A man walks past a Sony logo in front of an electronic shop in Tokyo May 3, 2011. Sony CEO Howard Stringer faced criticism of his leadership after the consumer electronics giant revealed hackers may have stolen the data of another 25 million accounts in a second massive security breach.KIM KYUNG-HOON/Reuters
The recent hacker attack at Sony Corp. and other corporate data breaches are attracting more class-action lawyers eager to score a payday, though huge monetary settlements may be elusive.
At least 25 lawsuits have been filed against Sony in U.S. federal courts over the theft of user data from the PlayStation game network, according to Westlaw, a Thomson Reuters Corp legal database.
The lawsuits accuse Sony of negligence and breach of contract for allowing the personal data of more than 100 million online video game users to be compromised and stolen.
The challenge for plaintiffs' lawyers in security breach cases is not proving liability on the part of companies, but establishing damages, according to attorneys involved in this kind of litigation.
Sony has been criticized for not telling customers quickly enough last month that their personal data was compromised. The consumer electronics company said it is possible that whoever broke into Sony's system made off with about 12.3 million credit card numbers.
"Had Sony properly secured its database through known and available encryption methods, even if a hacker were able to enter the network, he would be limited in his ability to inflict harm," one lawsuit says.
A Sony representative declined to comment. The company has apologized to its customers.

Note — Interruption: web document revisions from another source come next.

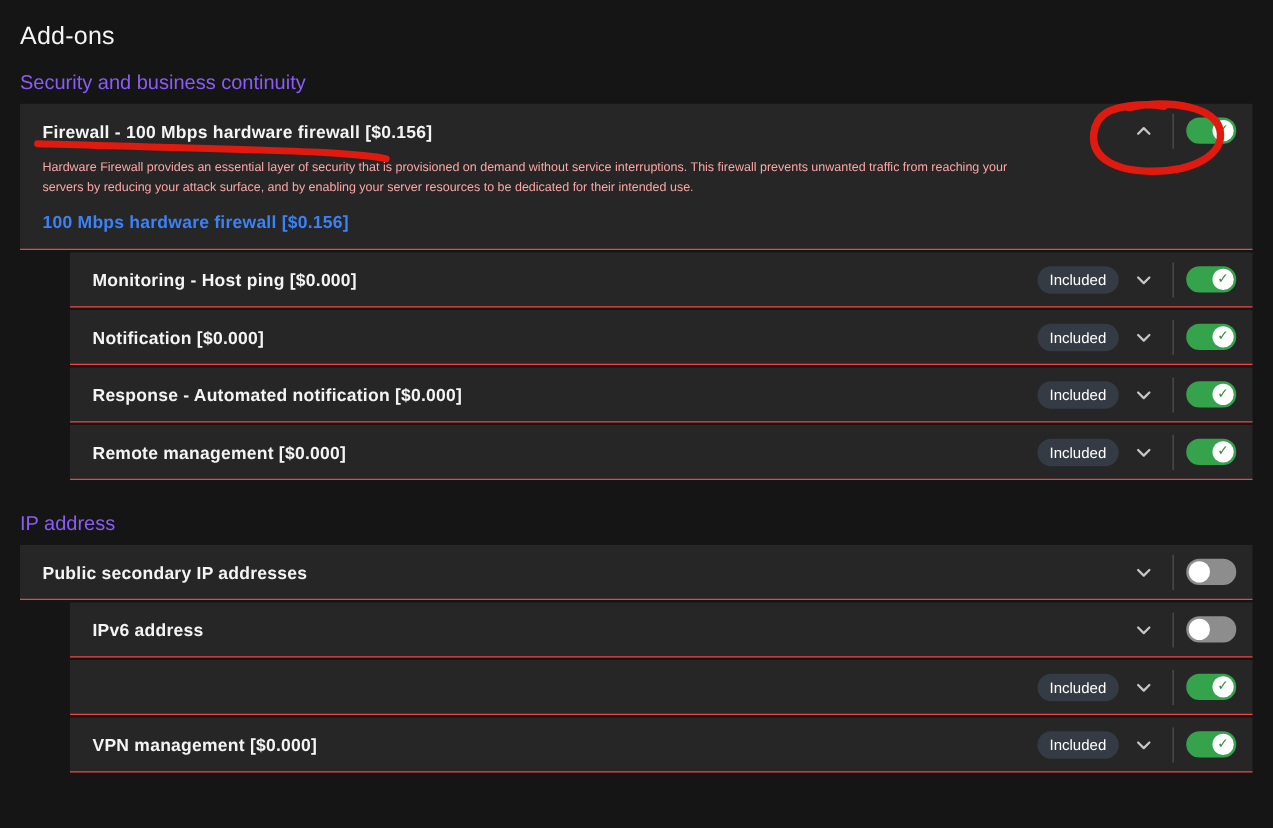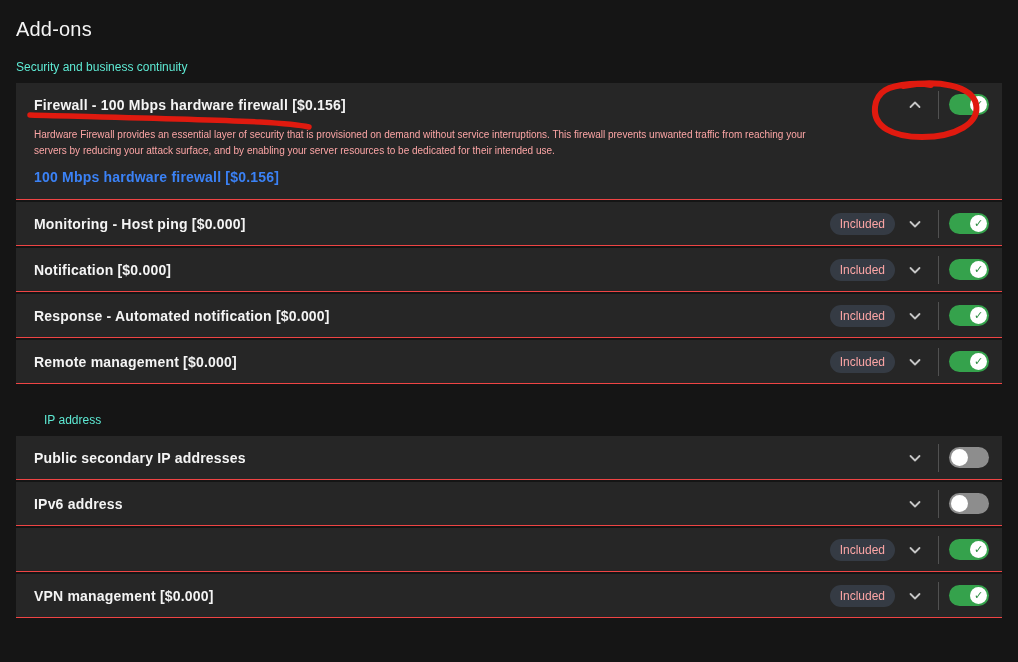--- a/index.html
+++ b/index.html
@@ -1,27 +1,27 @@
 <!DOCTYPE html>
 <html><head>
 <meta charset="utf-8">
 <style>
   html,body{margin:0;padding:0;width:1018px;height:662px;overflow:hidden;
     background:#151515;font-family:"Liberation Sans","DejaVu Sans",sans-serif;}
   .content{position:relative;margin-left:16px;width:986px;}
   .page-title{margin:0;padding-top:18px;font-size:20px;font-weight:400;color:#f4f4f4;letter-spacing:.2px;}
-  .section-label{margin-top:19px;font-size:12px;color:#5eead4;line-height:14px;}
-  .section-label.second{margin-top:29px;margin-left:28px;}
+  .section-label{margin-top:19px;font-size:16px;color:#8b5cf6;line-height:14px;}
+  .section-label.second{margin-top:29px;}
   .card{background:#262626;border-bottom:1px solid #ef4444;}
   .card.first{margin-top:9px;}
-  .card + .card{margin-top:2px;}
+  .card + .card{margin-top:2px;margin-left:40px;}
   .row{display:flex;align-items:center;height:43px;padding:0 13px 0 18px;box-sizing:border-box;}
   .row-title{font-size:14px;font-weight:700;color:#f4f4f4;letter-spacing:.2px;}
   .spacer{flex:1;}
-  .badge{background:#353b44;color:#fca5a5;font-size:12px;line-height:14px;
+  .badge{background:#353b44;color:#ffffff;font-size:12px;line-height:14px;
     padding:4px 10px;border-radius:12px;white-space:nowrap;}
   .chev{width:16px;height:16px;margin-left:12px;display:flex;align-items:center;justify-content:center;cursor:pointer;}
   .chev svg{display:block;}
   .vdiv{width:1px;height:28px;background:#515151;margin-left:15px;}
   .toggle{position:relative;width:40px;height:21px;border-radius:11px;margin-left:10px;cursor:pointer;flex:none;}
   .toggle.on{background:#35a24c;}
   .toggle.off{background:#8d8d8d;}
   .knob{position:absolute;top:2px;width:17px;height:17px;border-radius:50%;background:#ffffff;
     display:flex;align-items:center;justify-content:center;}
   .toggle.on .knob{right:2px;}

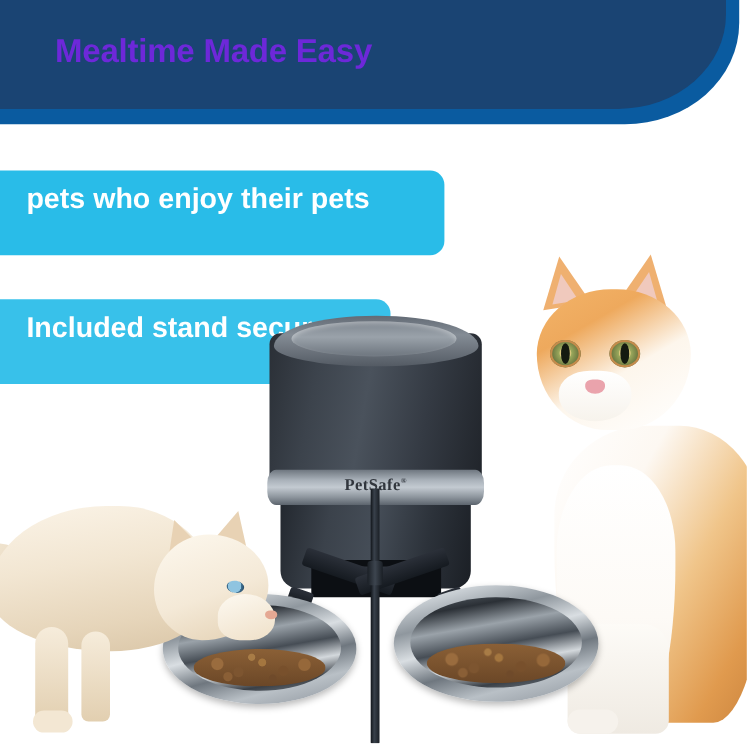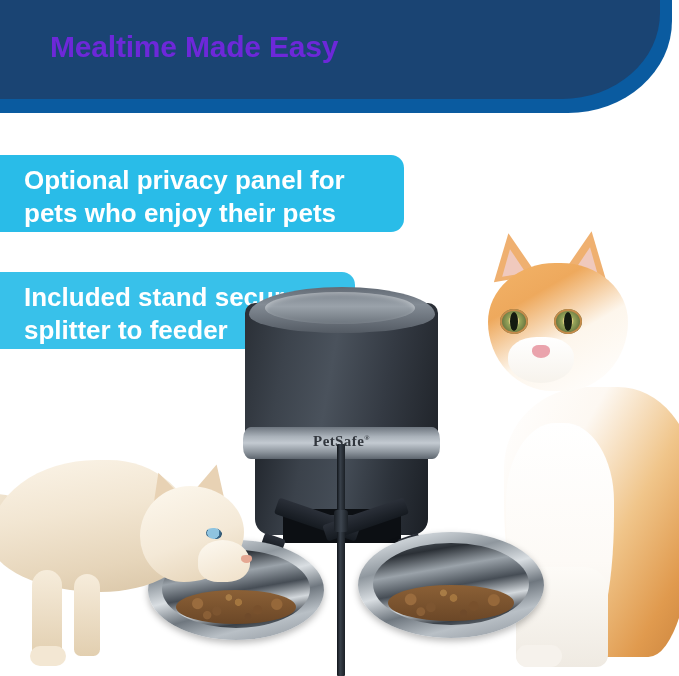--- a/index.html
+++ b/index.html
@@ -240,27 +240,25 @@
 </head>
 <body>
 
 <div id="shot">
 
   <div class="banner-accent"></div>
   <div class="banner-main"></div>
   <div class="banner-title">Mealtime Made Easy</div>
 
   <div class="callout" id="callout-1">
-    <span class="ln">Optional privacy panel for</span>
     <span class="ln">pets who enjoy their pets</span>
   </div>
 
   <div class="callout" id="callout-2">
     <span class="ln">Included stand secures</span>
-    <span class="ln">splitter to feeder</span>
   </div>
 
   <div class="scene">
 
     <div class="cat" id="cat-right">
       <div class="cr-body"></div>
       <div class="cr-chest"></div>
       <div class="cr-legs"></div>
       <div class="cr-paw"></div>
       <div class="cr-ear cr-ear-a"></div>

Judges are just beginning to address whether the disclosure of someone's personally identifiable information (PII) represents a loss of value, or if plaintiffs must show they suffered additional costs because of a hack.
Last month, a federal judge in Oakland, California, declined to dismiss a proposed class-action lawsuit over a 2009 data breach at RockYou, which develops applications for Facebook and other social networking sites. The plaintiffs claim they provided PII in exchange for products and services.
U.S. District Judge Phyllis Hamilton found that allegation sufficient to allow the lawsuit to move forward, but ruled that the case will fail if the plaintiffs cannot demonstrate tangible harm from the breach.
Still, with even more personal information spreading online via cloud computing, which allows users to store files on the Internet, some plaintiffs' attorneys think the dollar awards will get bigger.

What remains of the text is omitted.